The move also affected the mainstay of the country's export, tea. It did paint a sad state of affairs with regard to the use of chemicals in crops, but that's beside the story, what happened was tea production tanked. Now, faced with angry farmers, the government had to partially lift the ban for key crops including tea, coconut and rubber. It also had to pay out nearly $349 million as compensation and subsidies to farmers who faced losses. The farmers did not relent claiming that the payments were not enough to cover their losses.  

Then came the Ukraine crisis, sending global fuel prices soaring, and for a country that imports its entire fuel needs, payments became difficult. Power blackouts and long queues for fuel became the norm in the island nation.
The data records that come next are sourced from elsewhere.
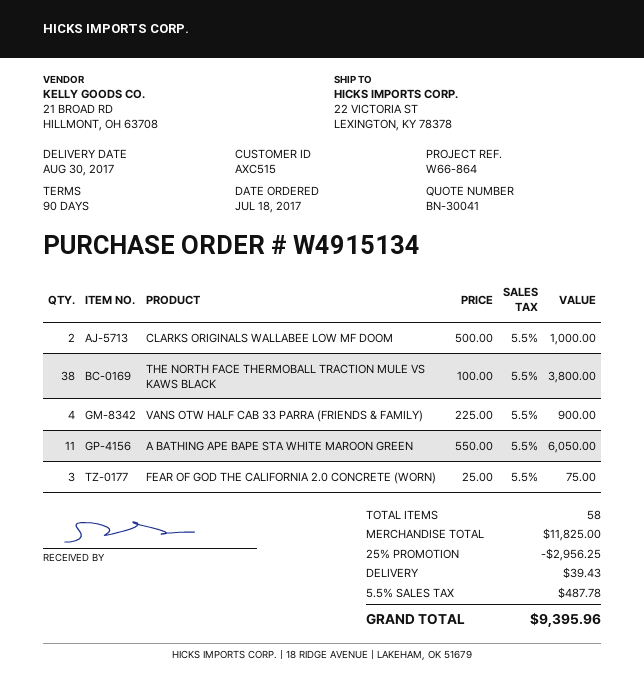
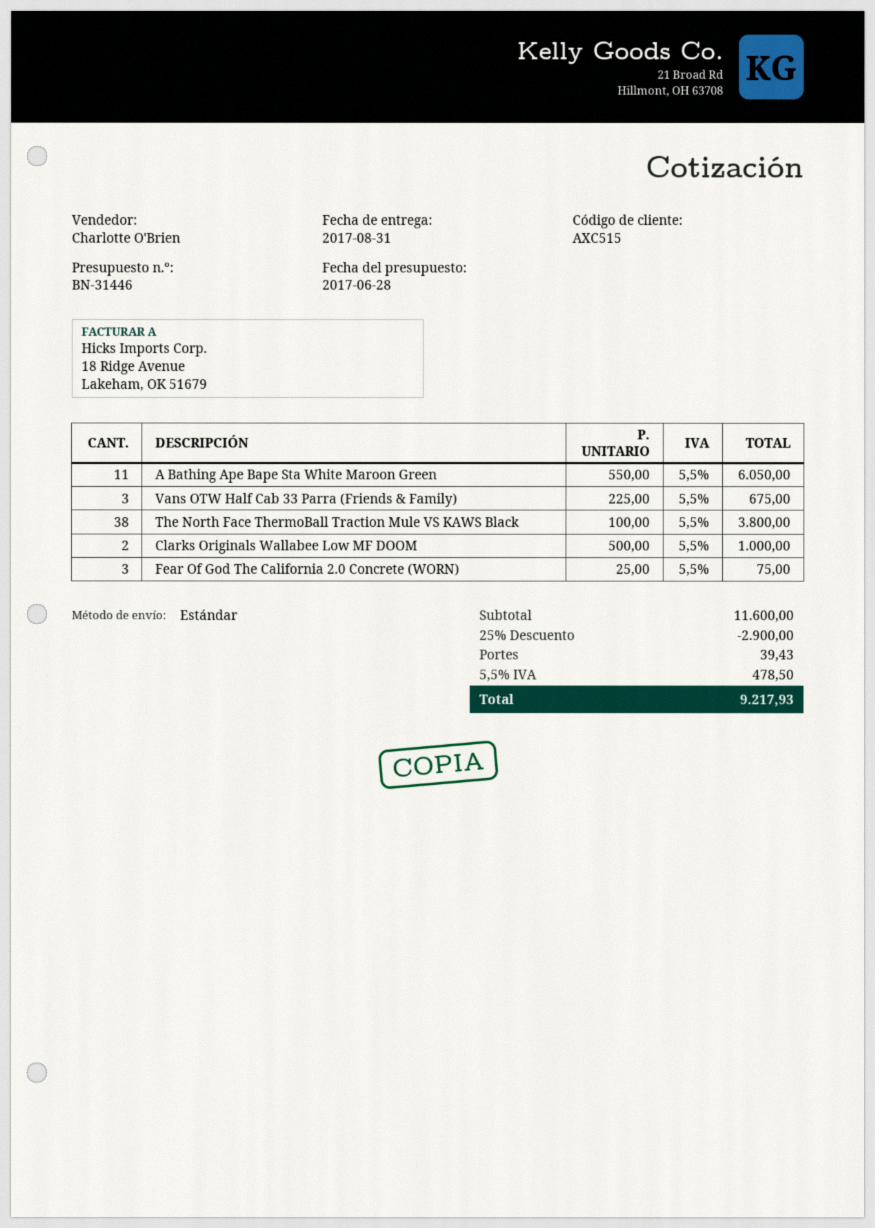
quote number: BN-30041 -> BN-31446
delivery date: 2017-08-30 -> 2017-08-31
VANS OTW HALF CAB 33 PARRA (FRIENDS & FAMILY): 4 x 225.00 = 900.00 -> 3 x 225.00 = 675.00
subtotal: 11825.00 -> 11600.00
discount: 25% = 2956.25 -> 25% = 2900.00
tax: 5.5% = 487.78 -> 5.5% = 478.50
total: 9395.96 -> 9217.93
Medicines, food and fuel became scarce. Add to this is the country's growing external debt, which is now around 120 percent of GDP. 

A state of emergency came into effect April 1 after people gathered outside the president's home and in anger set fire to public property. CGTN asked Paikiasothy Saravanamuttu, executive director of Colombo's Center for Policy Alternatives, what the way forward could be. He said the following needs to happen: Firstly, the Rajapaksas need to heed the demand of the people on the streets. Secondly, Parliament needs to take over. Thirdly, We need to go for debt restructuring with the IMF. And lastly, longer time reforms like getting rid of loss-making state-owned enterprises and reform of the tax system need to be introduced without delay. 

On April 4, three out of the five members of the Rajapaksa family resigned from their cabinet posts. Parliament is scheduled to convene its first session since a state of emergency was imposed. What steps will be taken to get people off the streets? The ball seems to be back in the hands of President Gotabaya Rajapaksa and his brother Prime Minister Mahinda Rajapaksa.